------ EXTRACTED INFORMATION

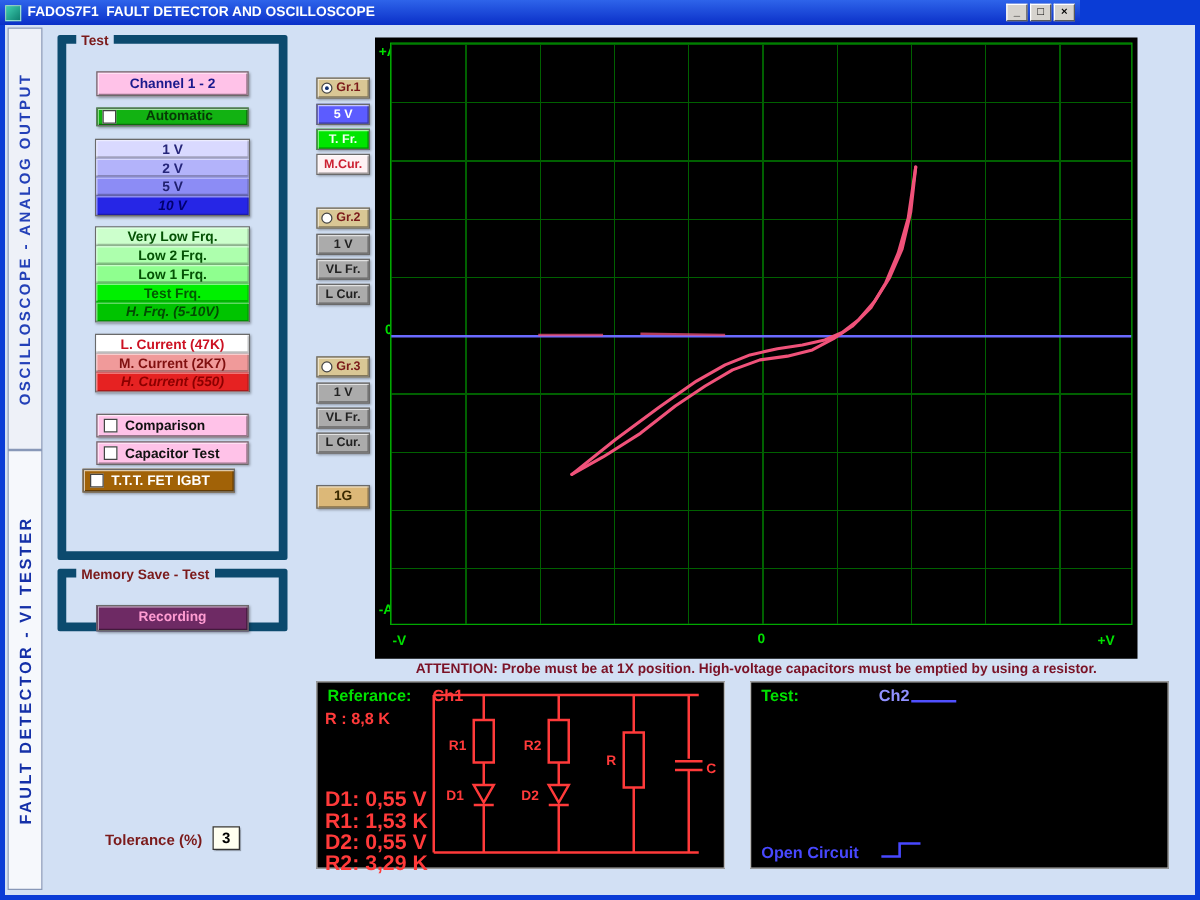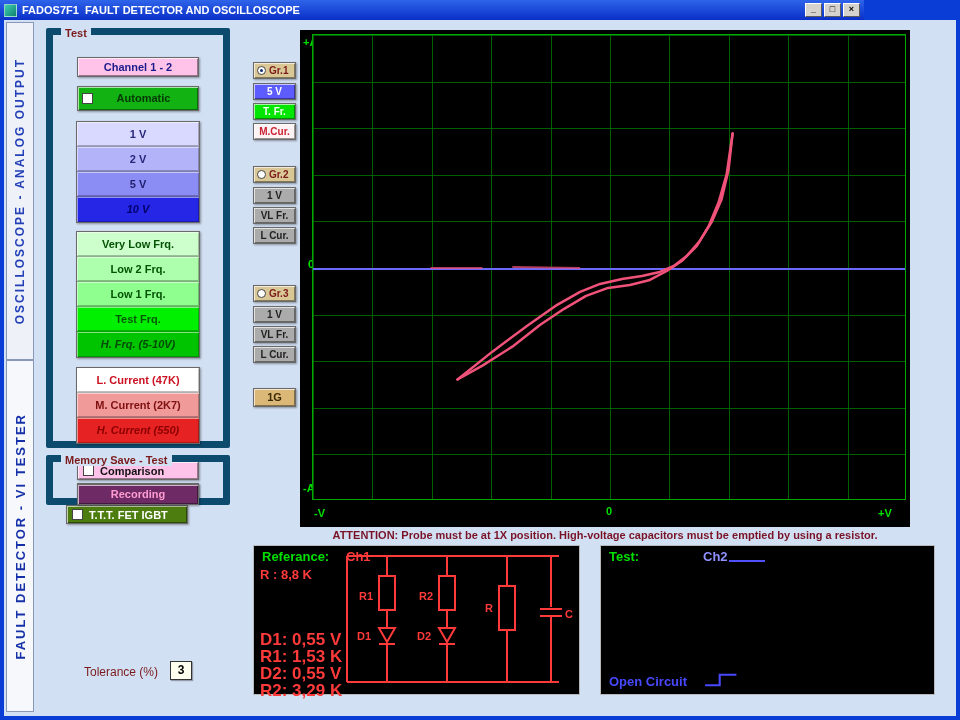"Automatic" .btn { height: 25px -> 15px }
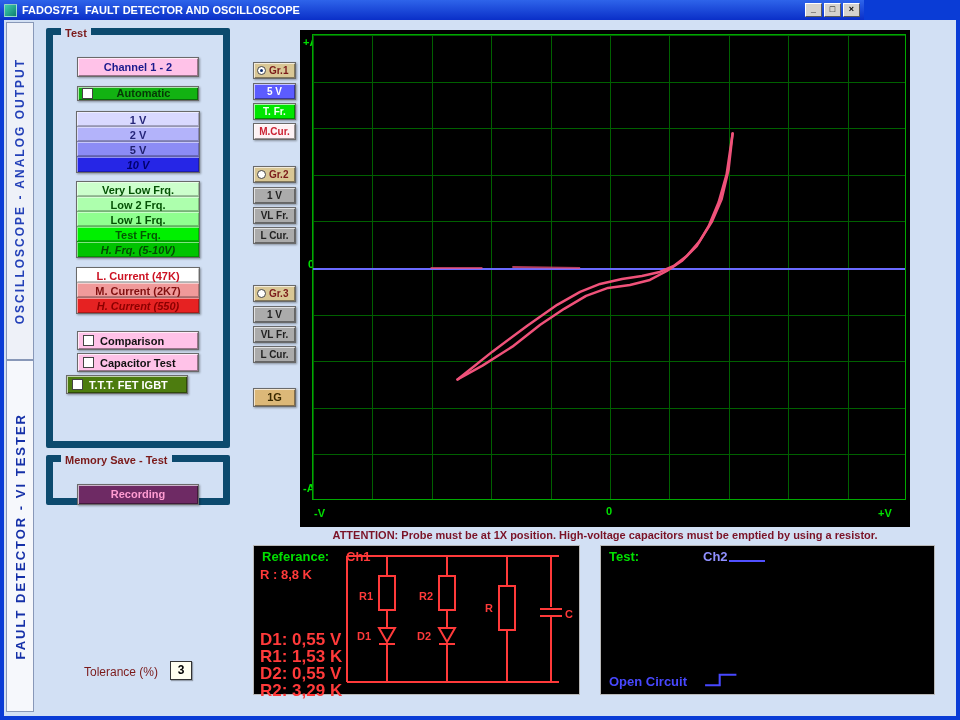"T.T.T. FET IGBT" .chk-row.magenta { background: #4d7c0f -> #a16207 }
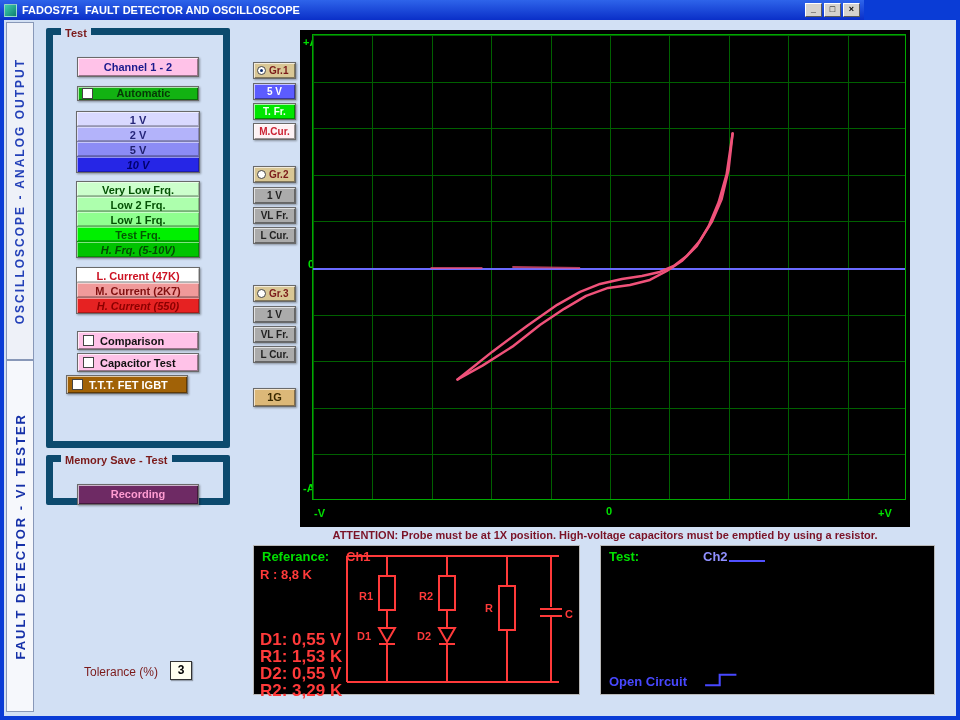"Tolerance (%)" .tol-label { font-weight: normal -> bold }
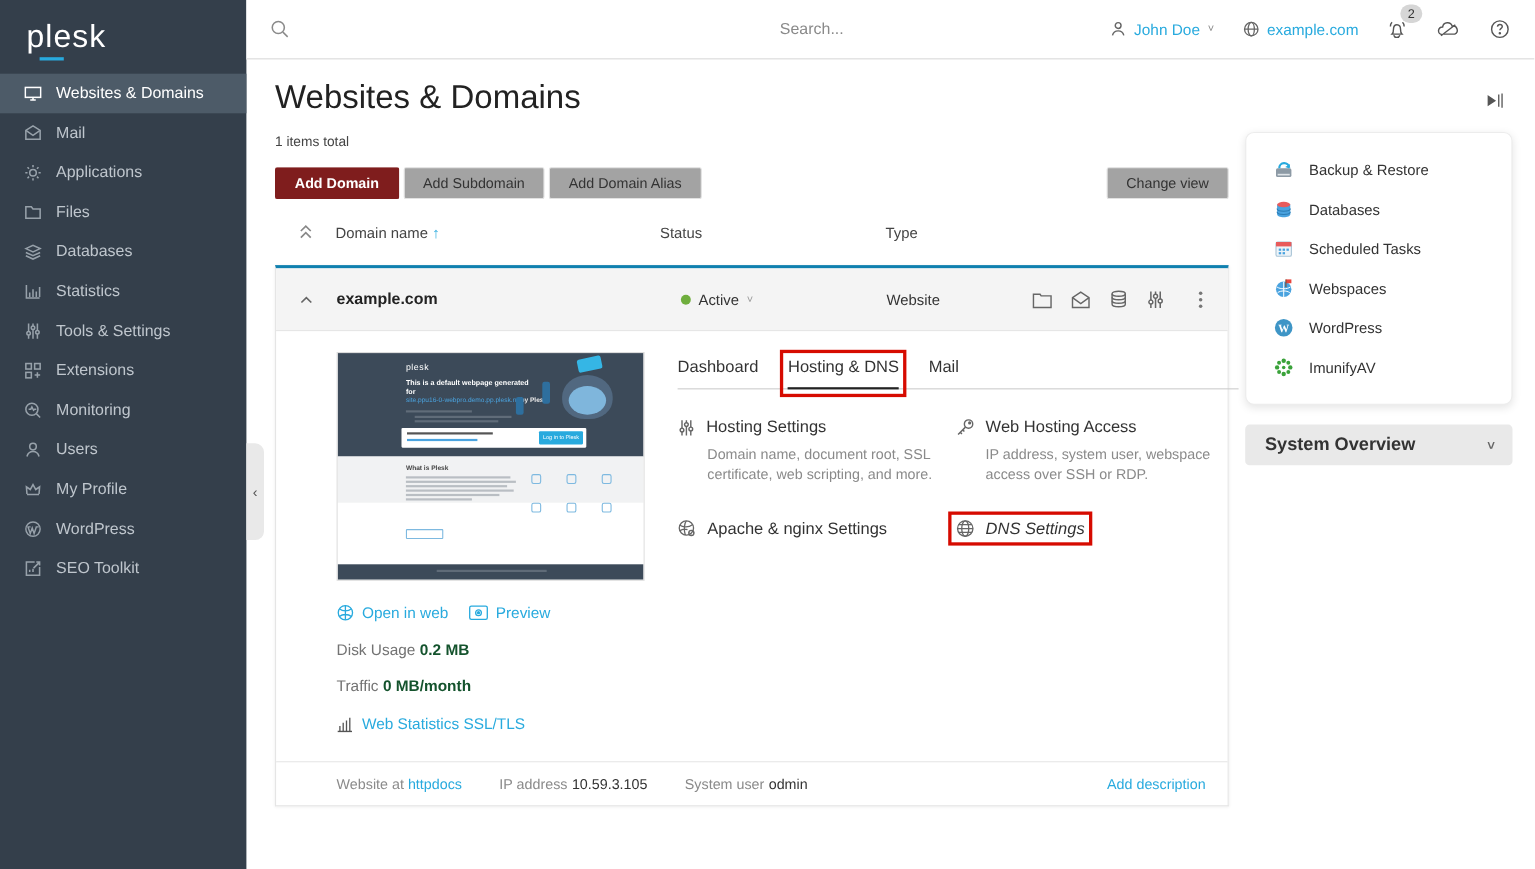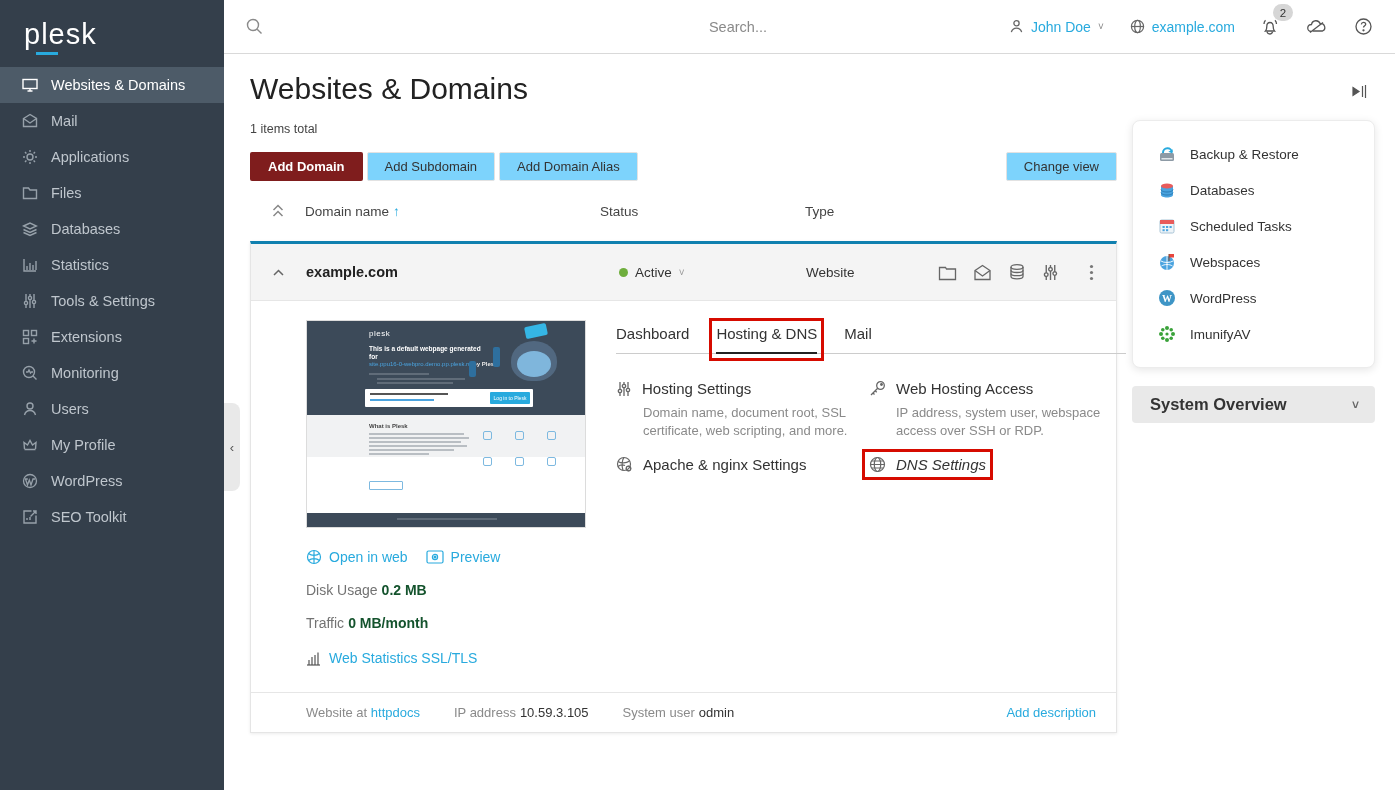"Add Subdomain" .btn.secondary { background: #7dd3fc -> #a3a3a3 }
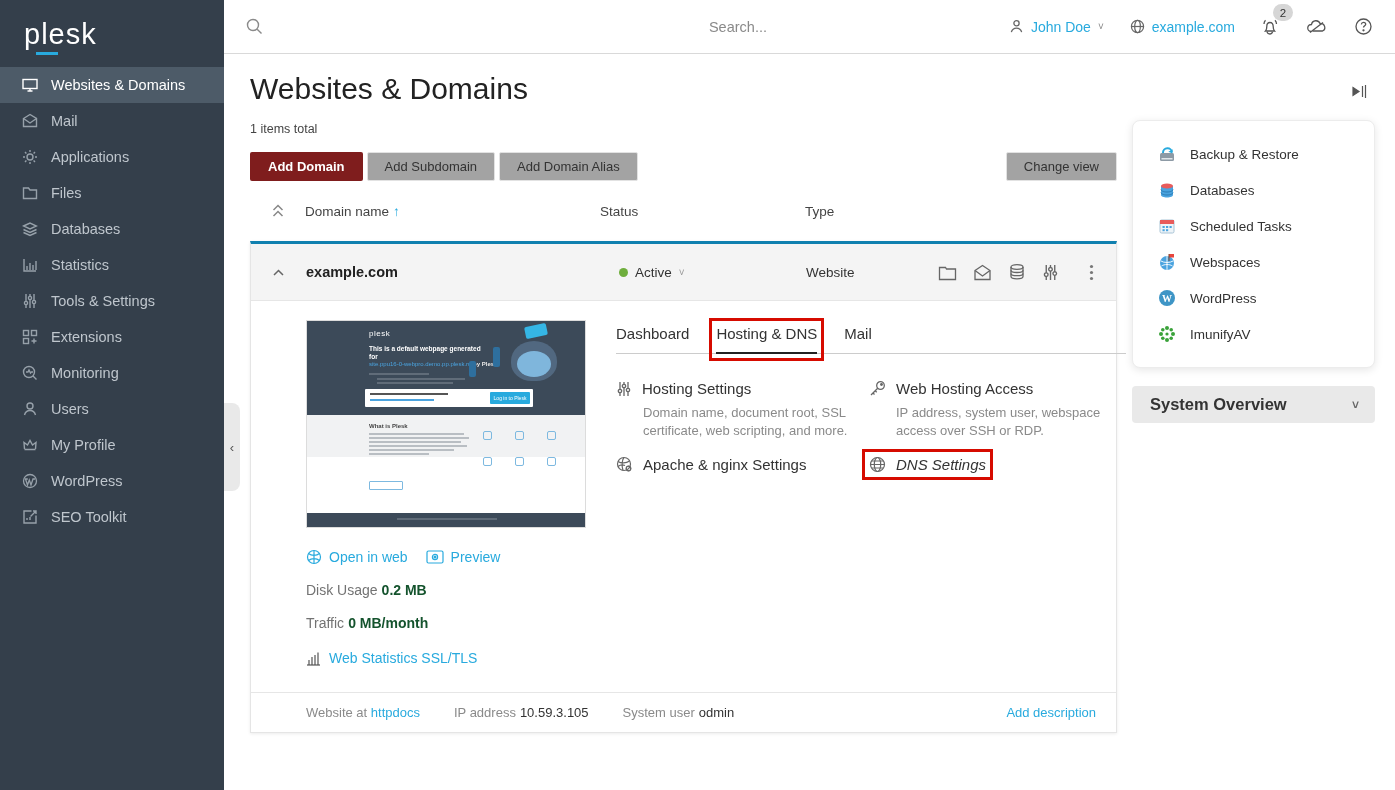"Hosting Settings" .features { row-gap: 16px -> 32px }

------------

[THE PROBLEM]: Repeat exactly the lines above, starting at the one that contains "background: #4d7c0f ->" and stopping at the last line of the entries, and leave out the pictures.

[EXERCISE SOLUTION]:
"T.T.T. FET IGBT" .chk-row.magenta { background: #4d7c0f -> #a16207 }
"Tolerance (%)" .tol-label { font-weight: normal -> bold }
"Add Subdomain" .btn.secondary { background: #7dd3fc -> #a3a3a3 }
"Hosting Settings" .features { row-gap: 16px -> 32px }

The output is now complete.